In reality, the air inside the ship did smell different: it was musty and stale. Without the helmet, I could hear the voices more clearly. It must have been the two meese: they had the same thick-and-slow speech Trace had had. They occasionally interrupted each other, which was strange and hard to parse: two identical voices overlapping.

Rory, if he was still with them, wasn’t saying anything. I consulted the scanner and tried to judge the location the voices were coming from. It looked like the meese and Rory were now in separate rooms: the two thugs sounded like they were ahead but to the left and Rory was showing as ahead and to the right. I indicated that Mac should head off to immobilize the meese, and that I’d rescue Dr. Pickover; my phone had recorded the lock-override code that had been dictated to Mac and could play it back to me if I needed it for another door.

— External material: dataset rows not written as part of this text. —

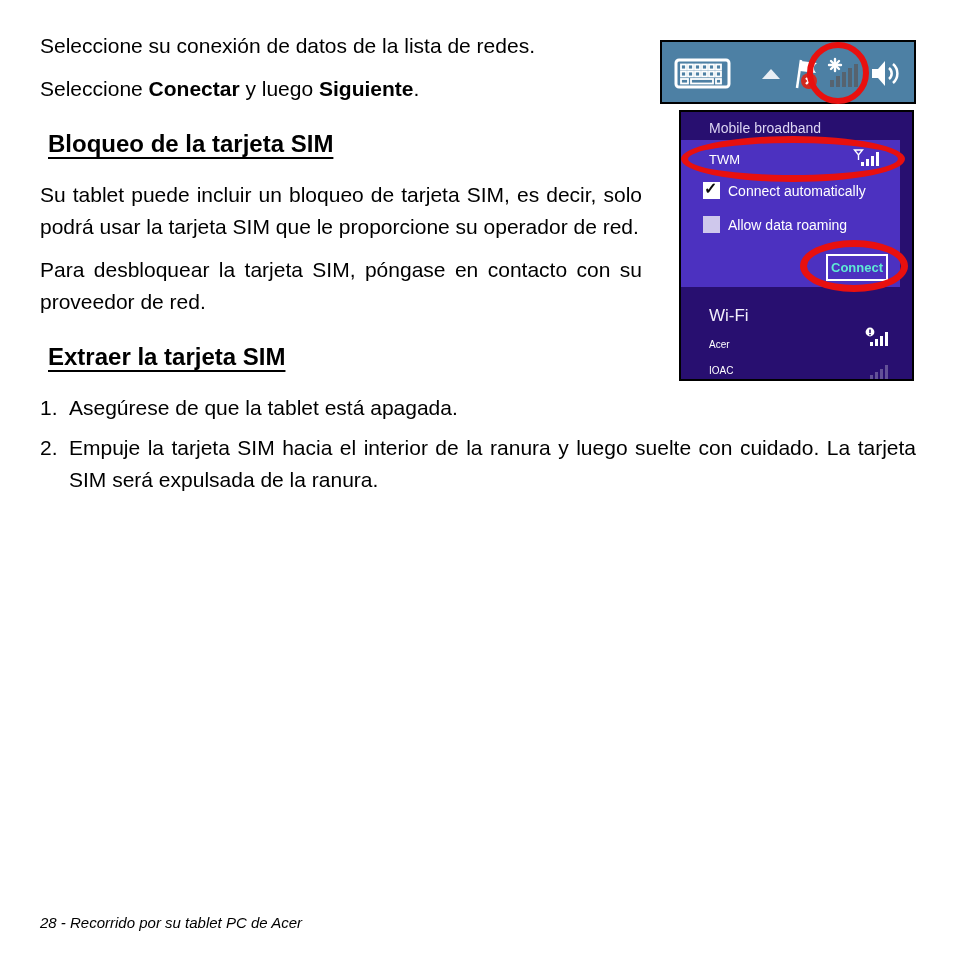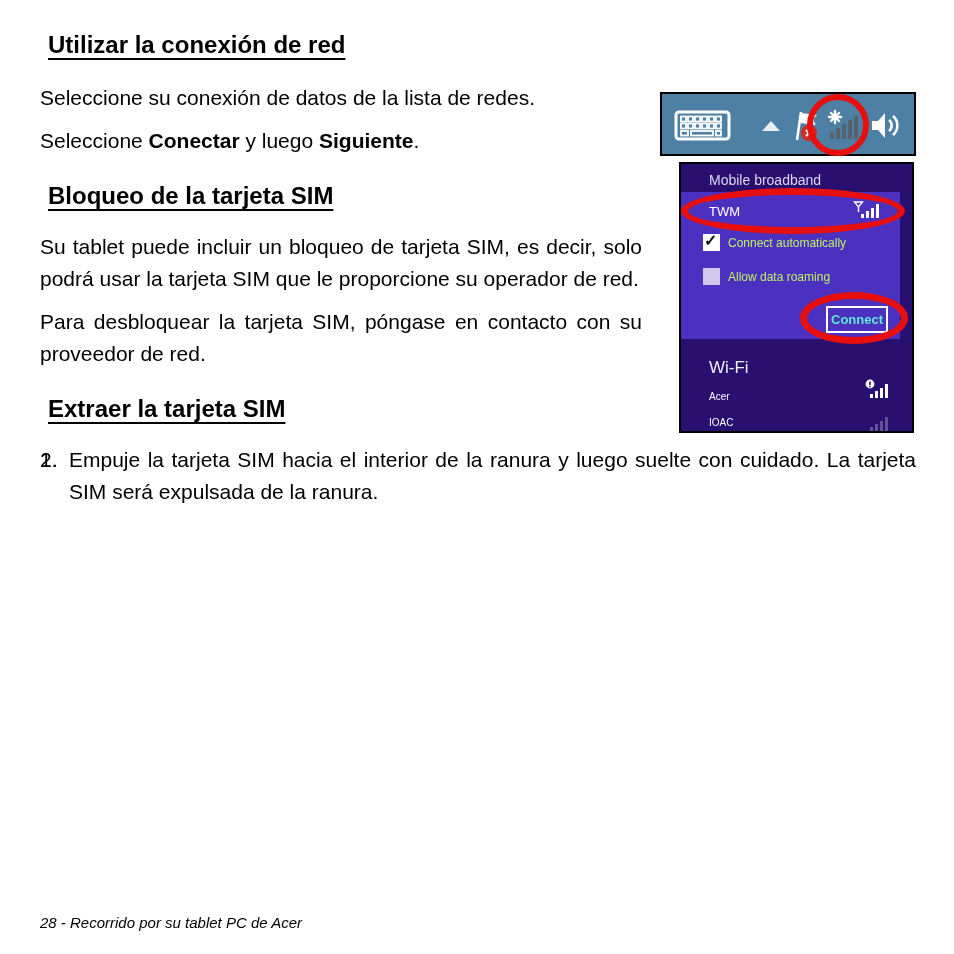--- a/index.html
+++ b/index.html
@@ -71,7 +71,6 @@
 
 <div class="page">
 
-  <h1 class="heading">Utilizar la conexión de red</h1>
 
   <div>
 

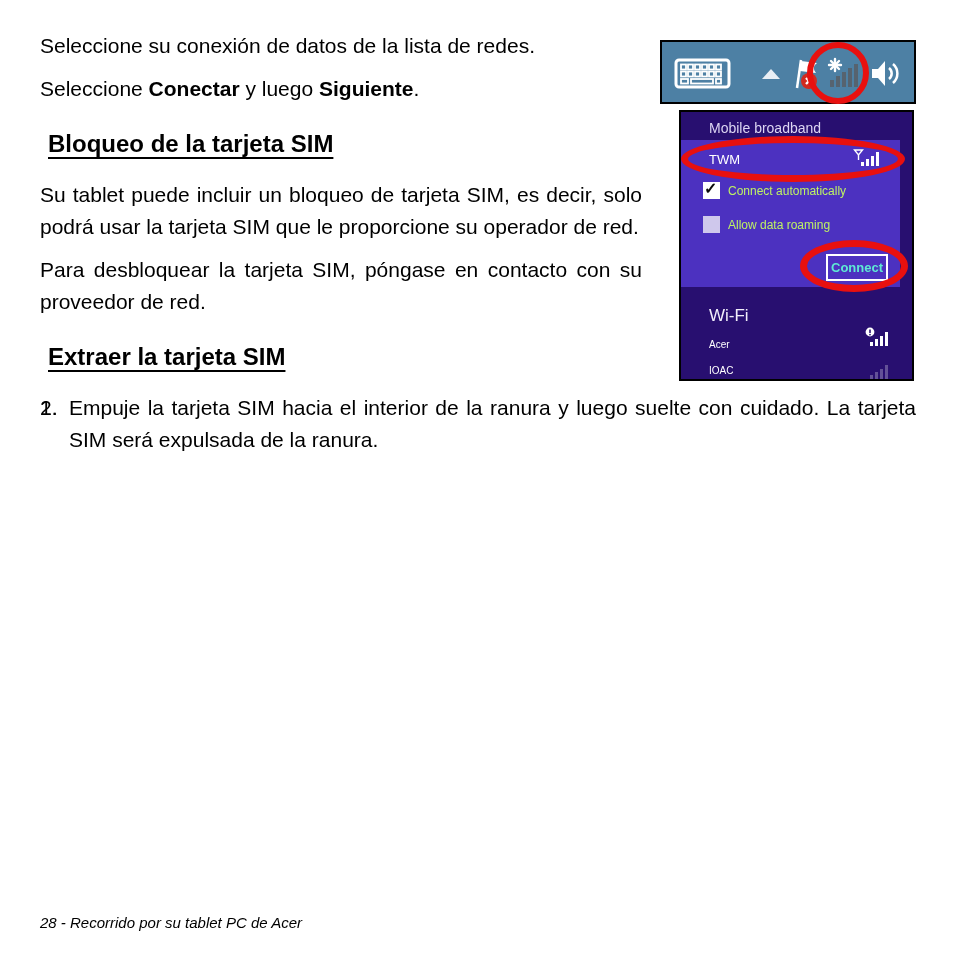--- a/index.html
+++ b/index.html
@@ -43,7 +43,7 @@
   .cb-box.checked{background:#fff;}
   .cb-box.unchecked{background:#cfc8ec;}
   .cb-box .check{position:absolute;left:1px;top:-3px;font-size:16px;font-weight:bold;color:#0a0a0a;}
-  .cb-label{font-size:12px;color:#bef264;}
+  .cb-label{font-size:14px;color:#ffffff;}
   .connect-btn{
     position:absolute;left:145px;top:114px;box-sizing:border-box;width:62px;height:27px;
     border:2px solid #fff;color:#5eead4;font-size:13px;font-weight:bold;text-align:center;line-height:23px;

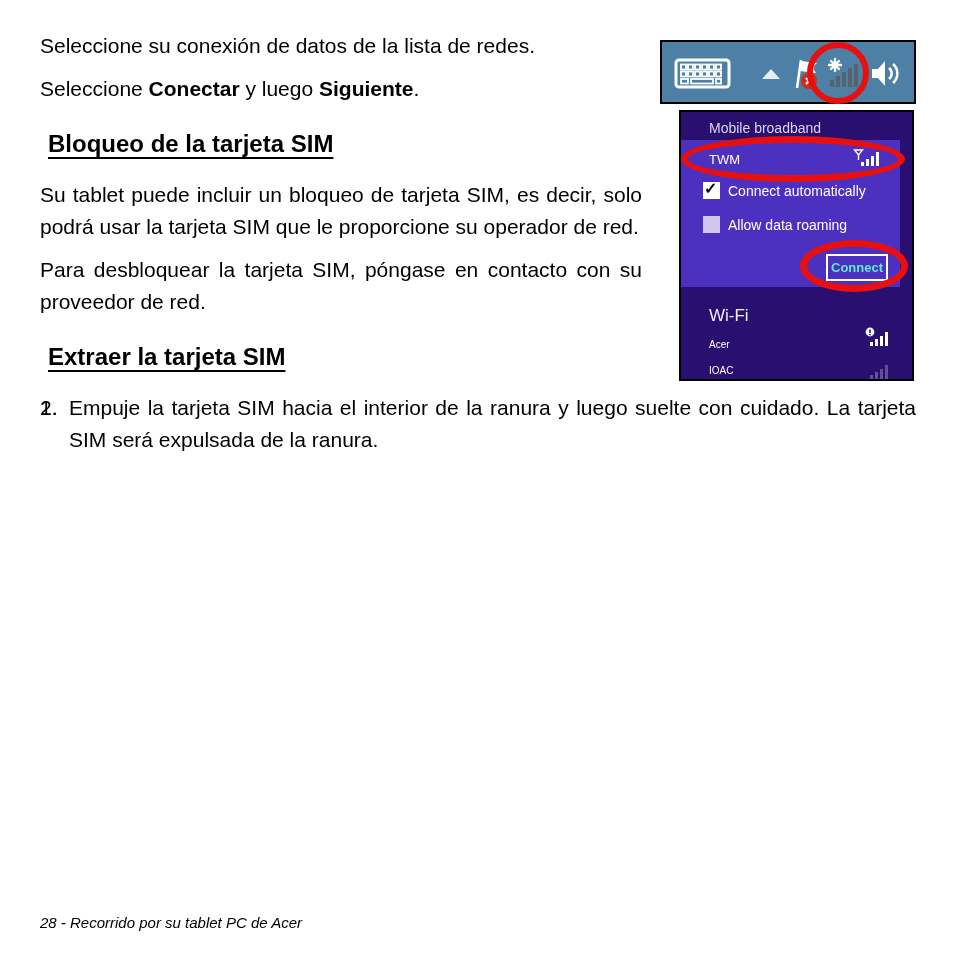--- a/index.html
+++ b/index.html
@@ -221,6 +221,7 @@
 
     <div class="list-item">
       <span class="num">1.</span>
+      <span>Asegúrese de que la tablet está apagada.</span>
     </div>
     <div class="list-item">
       <span class="num">2.</span>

Sure enough, the little corridor we were in had come to its end, and there were two doors in front of us. The one on the left had its door open, and I could actually see the broad back of one of the meese through it; he was wearing the same clothes as before. The door on the right was closed. It had a sign on it, and although I couldn’t make out the writing the symbol above it was clear: a caduceus; this was the sickbay.

I put my glove back on and looked at Mac. This was almost too easy. If Rory was safe behind the closed door on the right, Mac could take out the meese on the left, then we could spring the professor and be on our way. Except for one thing: Mac probably thought the kidnappers deserved due process, blah, blah, blah. Fine; he could use the disruptor to hold them at bay until the cavalry finally finished with the riot and showed up.

We didn’t have a lot of time to think. The meese hadn’t yet detected us, but if either of them happened to look out the open door of the room they were in, they’d see us. And so, while we still had the element of surprise, Mac shifted the disruptor so that he was holding it like a shield, and he surged forward, shouting through his surface suit’s speaker, “NKPD! Freeze!”